Thanks. But I think your previous comment has an interesting point about why muons are different than electrons. I'm not sure because I hadn't made the calculations, so any confirmation or refutation is welcome. Let's try:

When two normal molecules, with electrons, are close, they can form different kind of bonds. The weakest bond is the "van der Waals" bond. It's caused because the electrons of the molecules change their position slightly due to the presence of the other molecule.

In this experiment they only replace the electron of a hydrogen atom by a muon. The muons have much more mass than the electrons, so the radius of the orbit is much smaller. (They are quantum particles, so they don't have orbits, but please forgive this technical detail.) As the orbits are smaller, the displacement caused by the other molecule is smaller, so the van der Walls force is smaller.

In the normal (electron) case the van der Walls force cause the formation of the intermediate molecule. In this case (muon) the van der Waals forcé is so weak that other effects are more important.

[I left out the part about zero point energy. It's also interesting but this explanation is becoming larger than the article :) .]

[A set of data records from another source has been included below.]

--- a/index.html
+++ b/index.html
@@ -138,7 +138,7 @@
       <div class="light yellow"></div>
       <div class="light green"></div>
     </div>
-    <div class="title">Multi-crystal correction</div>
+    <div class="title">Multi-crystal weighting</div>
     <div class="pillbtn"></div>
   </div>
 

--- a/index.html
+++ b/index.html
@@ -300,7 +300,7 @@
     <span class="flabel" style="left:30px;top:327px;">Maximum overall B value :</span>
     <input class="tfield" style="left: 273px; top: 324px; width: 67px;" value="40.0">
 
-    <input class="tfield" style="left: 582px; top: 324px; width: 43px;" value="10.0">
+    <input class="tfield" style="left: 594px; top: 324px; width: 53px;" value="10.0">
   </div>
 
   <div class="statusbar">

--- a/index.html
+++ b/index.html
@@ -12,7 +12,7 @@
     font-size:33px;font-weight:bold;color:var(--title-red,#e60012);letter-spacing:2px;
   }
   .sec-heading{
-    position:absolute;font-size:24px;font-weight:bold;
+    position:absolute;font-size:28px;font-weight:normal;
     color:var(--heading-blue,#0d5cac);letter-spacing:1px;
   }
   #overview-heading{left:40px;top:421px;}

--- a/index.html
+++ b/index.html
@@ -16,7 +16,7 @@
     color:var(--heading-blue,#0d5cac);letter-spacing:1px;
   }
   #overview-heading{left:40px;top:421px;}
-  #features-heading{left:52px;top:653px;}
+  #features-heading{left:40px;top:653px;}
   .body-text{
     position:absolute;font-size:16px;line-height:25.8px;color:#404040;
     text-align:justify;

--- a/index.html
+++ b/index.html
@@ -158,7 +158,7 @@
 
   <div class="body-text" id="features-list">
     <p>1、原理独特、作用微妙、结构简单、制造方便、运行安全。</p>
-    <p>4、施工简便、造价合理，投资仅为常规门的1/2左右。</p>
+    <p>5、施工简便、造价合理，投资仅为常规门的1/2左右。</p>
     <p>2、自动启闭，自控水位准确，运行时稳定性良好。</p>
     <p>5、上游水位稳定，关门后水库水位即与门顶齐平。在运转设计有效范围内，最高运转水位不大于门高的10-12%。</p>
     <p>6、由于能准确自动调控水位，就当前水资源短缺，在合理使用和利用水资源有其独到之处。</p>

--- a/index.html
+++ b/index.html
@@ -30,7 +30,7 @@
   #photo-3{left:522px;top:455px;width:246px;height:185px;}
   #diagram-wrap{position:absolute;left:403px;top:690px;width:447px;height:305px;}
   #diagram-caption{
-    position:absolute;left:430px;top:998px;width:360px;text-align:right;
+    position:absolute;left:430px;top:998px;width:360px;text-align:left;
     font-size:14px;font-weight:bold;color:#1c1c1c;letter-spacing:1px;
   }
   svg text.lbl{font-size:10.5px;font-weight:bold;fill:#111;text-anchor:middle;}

It's the proton that is replaced, not the electron.
Ups! :( You are right and now I'm confused.
Thanks for both explanations.
This is muonium: anti-proton plus electron, not muonic hydrogen (proton plus muon). I made the same mistake: it's a very poorly written article.
Thanks for pointing this out.

The role of muon instead of proton could be: (i) to make the bond detectable as the muon decays, or (ii) 10X lighter mass of muonium compared to regular hydrogen leads to a dynamical regime with saddle points in P.E vs K.E (as pointed out earlier).